** PROBLEM TO SOLVE **
Whenever the string "table" appears in a line below, please copy the line out.

==== DATA SUPPLIED

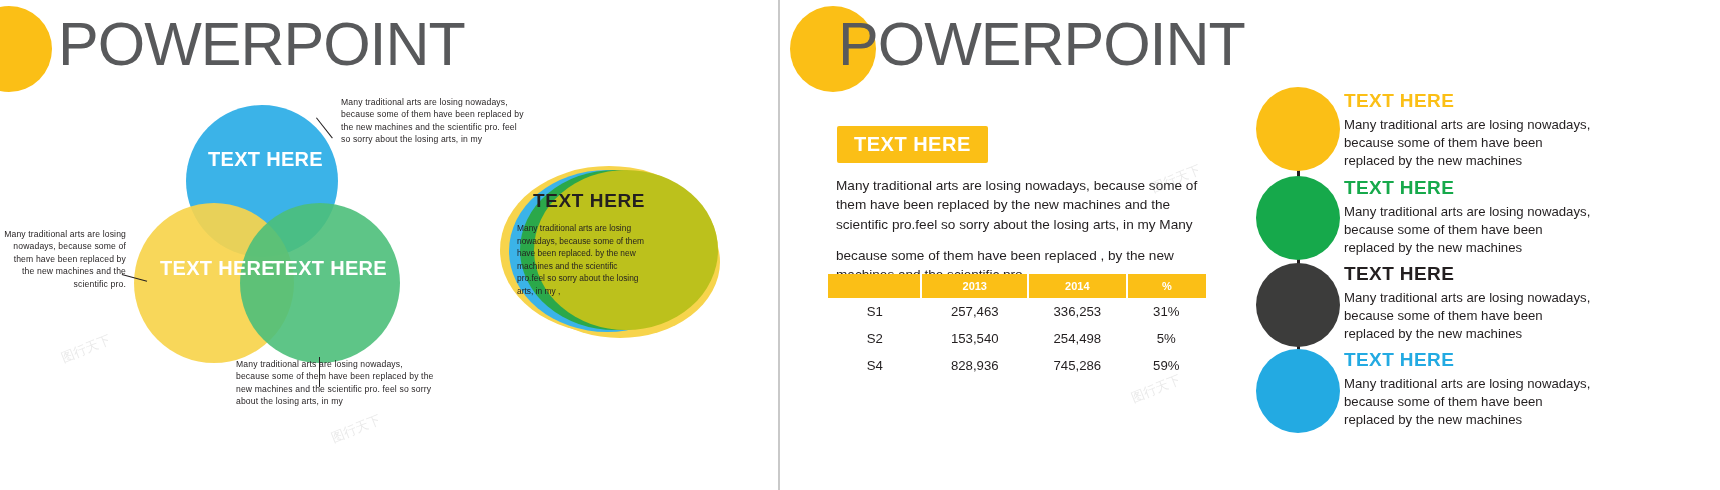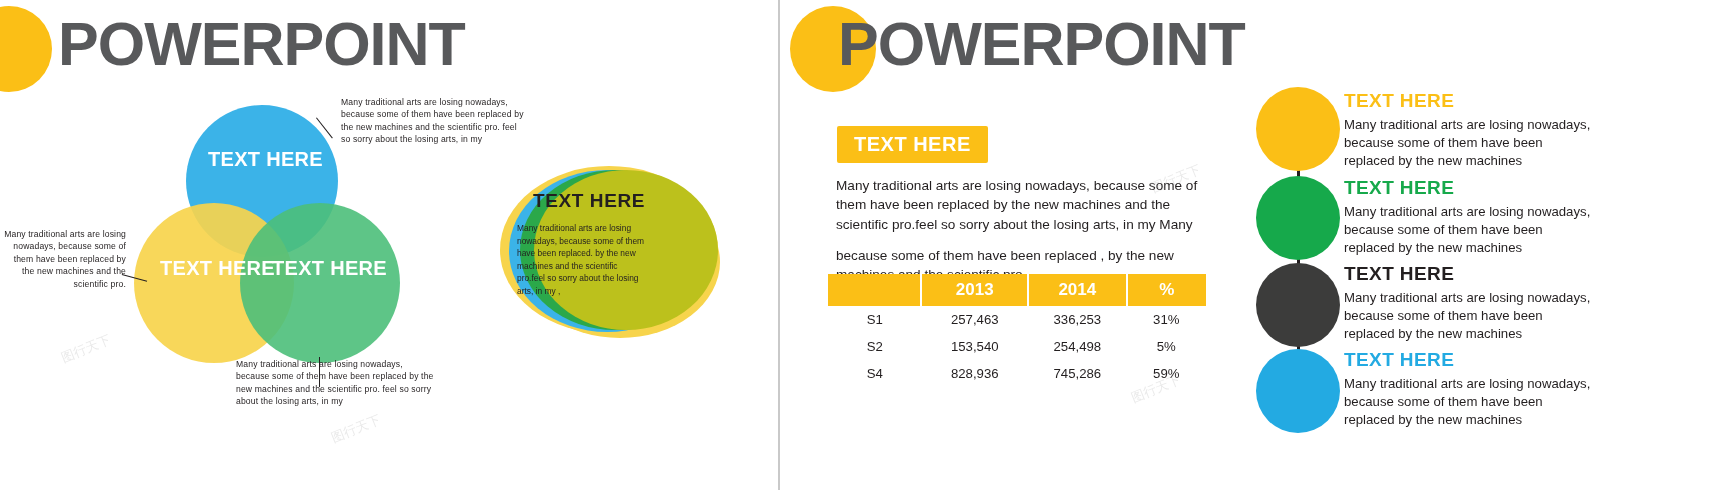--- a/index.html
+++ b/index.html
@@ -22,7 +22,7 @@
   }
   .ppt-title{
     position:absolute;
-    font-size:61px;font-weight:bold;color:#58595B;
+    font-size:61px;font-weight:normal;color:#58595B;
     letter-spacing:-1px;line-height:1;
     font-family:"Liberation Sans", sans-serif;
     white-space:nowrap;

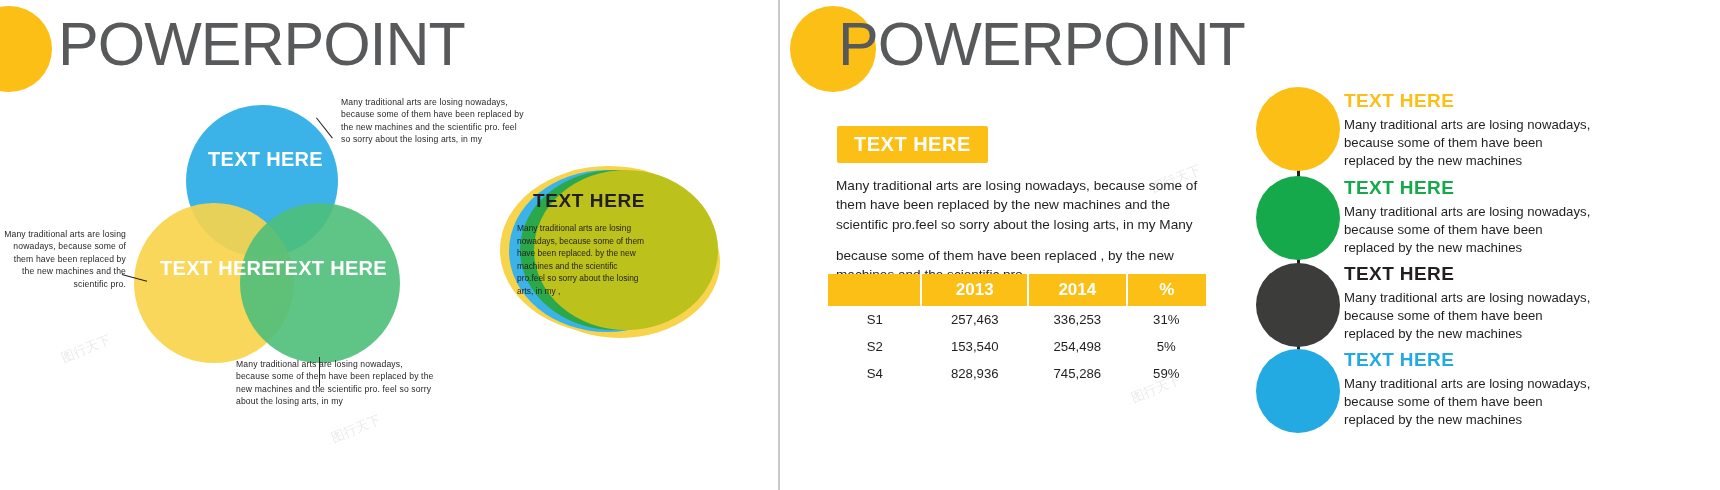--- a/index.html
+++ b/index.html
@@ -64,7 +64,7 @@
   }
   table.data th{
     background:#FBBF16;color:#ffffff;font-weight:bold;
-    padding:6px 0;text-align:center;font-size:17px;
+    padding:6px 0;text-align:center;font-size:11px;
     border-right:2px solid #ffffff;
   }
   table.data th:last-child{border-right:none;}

========

** ANSWER TO THIS PROBLEM **
   table.data th{
   table.data th:last-child{border-right:none;}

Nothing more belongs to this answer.